Pour le reste, j'ai envie de dire "que le meilleur gagne". Bernard Laporte, c'est aussi de la passion, des compétences, un savoir-faire, un certain nombre de qualités. Et on peut penser que son élection en tant que vice-président de World Rugby peut donner plus de poids à la France, si tant est que ses décisions, son action, sa volonté, ses ambitions aillent encore une fois dans le sens du plus grand nombre et des plus démunis. Mais que le meilleur gagne.

Comment faire en sorte que le rugby français devienne plus raisonnable?

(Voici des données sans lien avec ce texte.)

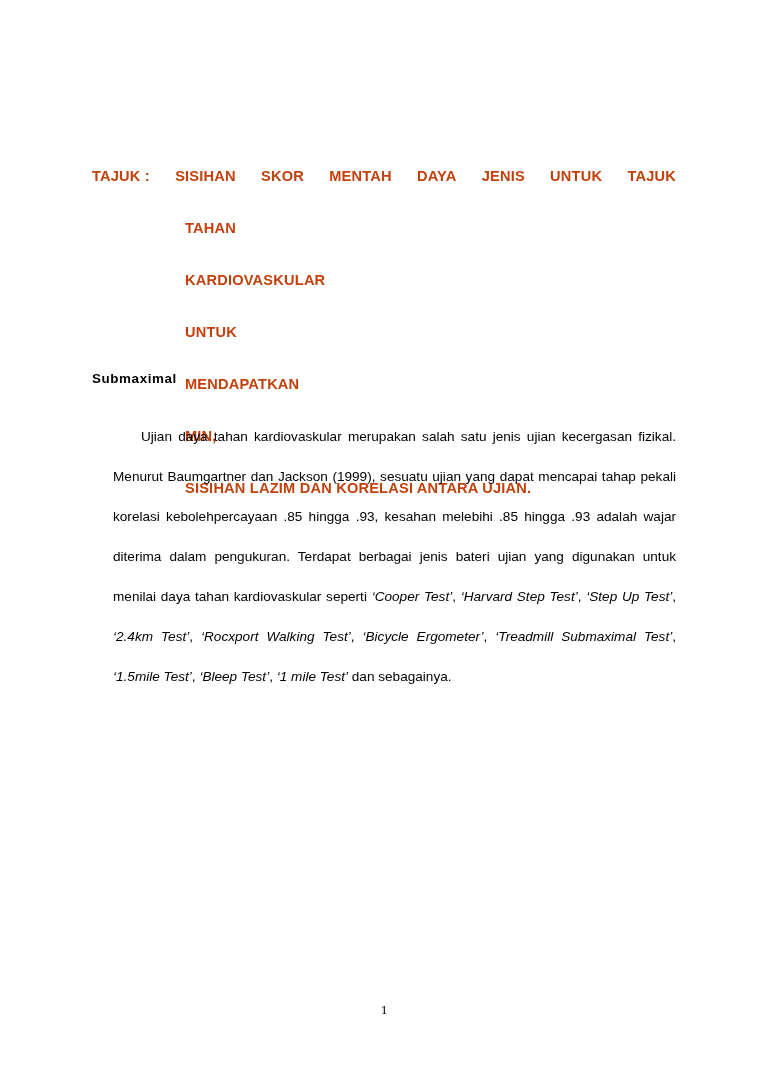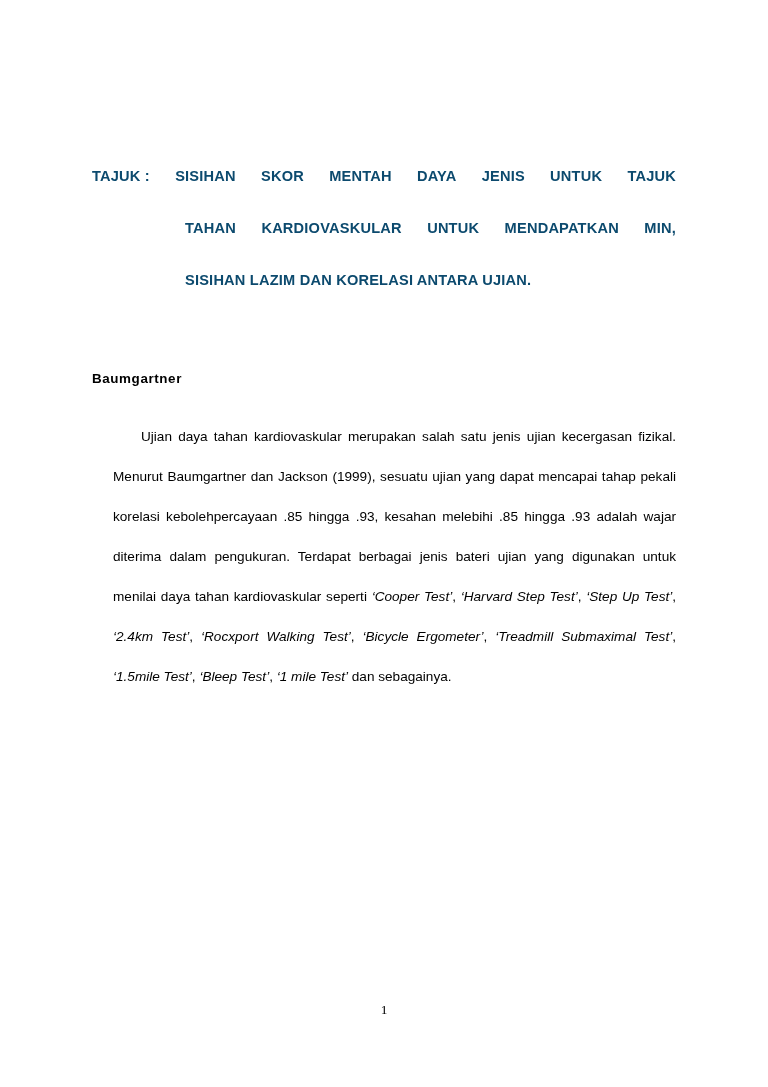"TAJUK :" .title-line { color: #0c4a6e -> #c2410c }
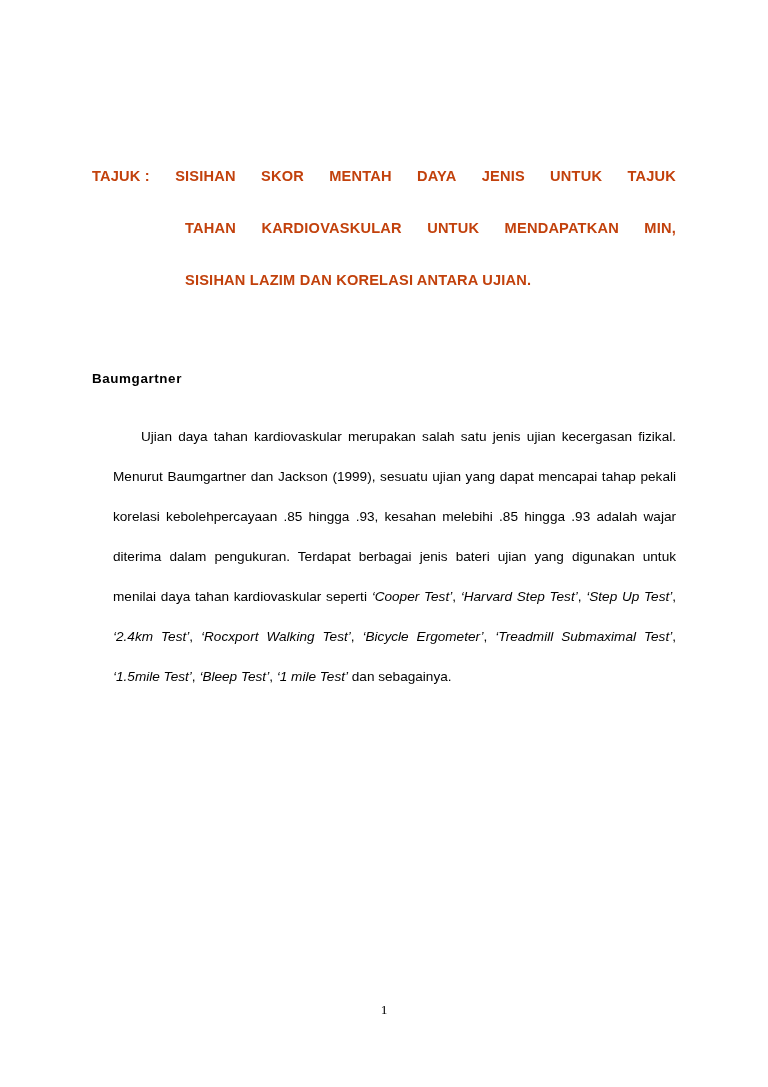"TAHAN" .title-line.indented { flex-direction: none -> column }
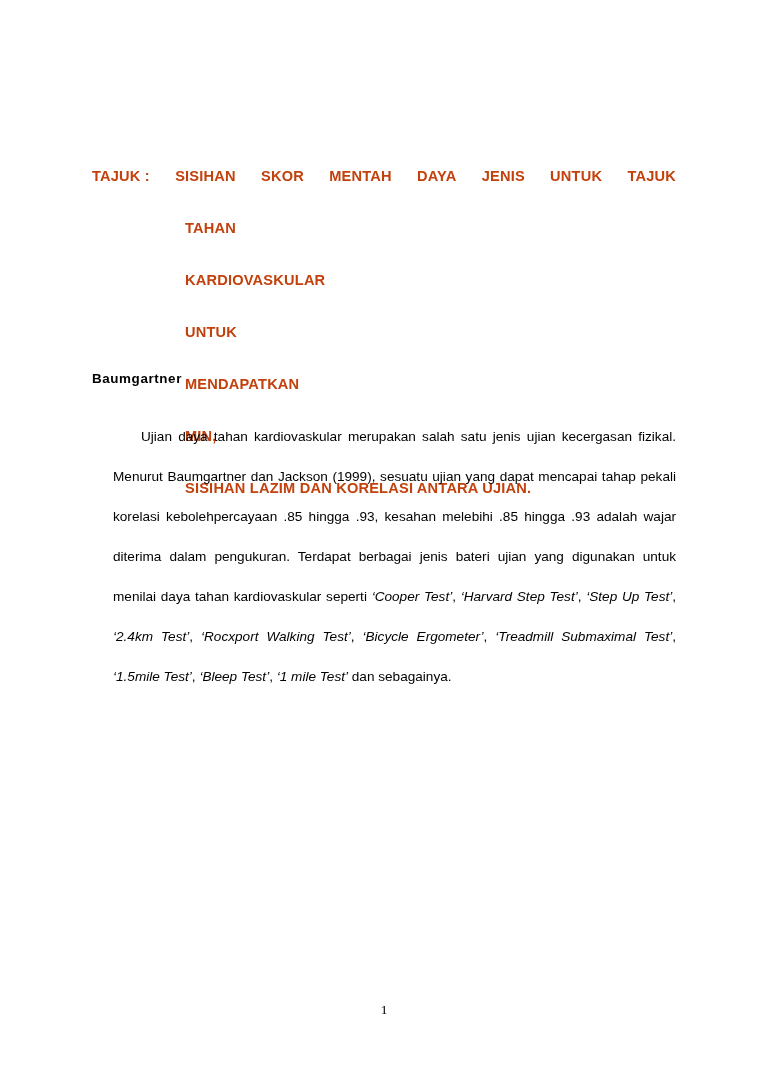"Baumgartner" div.section-heading { text: Baumgartner -> Submaximal }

Evidemment il y a des contrats signés, il faut les honorer. Même s'il y a des accords et des négociations dans beaucoup de clubs pour alléger avec l'accord des joueurs - et de leurs représentants - la masse salariale, et donc les charges en cette période où il n'y a pas de compétition et donc pas de rentrées.

Bien évidemment, je prône un modèle avec une forme de retour en arrière et un compromis entre un rugby professionnel qui permet à ce sport d'être toujours attractif et la notion de double projet prônée par des Didier Lacroix, Thomas Lombard ou encore Thierry Dusautoir et bien d'autres, avec des préparations de reconversion. Et donc de baisser sensiblement les salaires pour qu'il y ait aussi une meilleure redistribution aussi vers le rugby amateur qui est le socle de notre sport.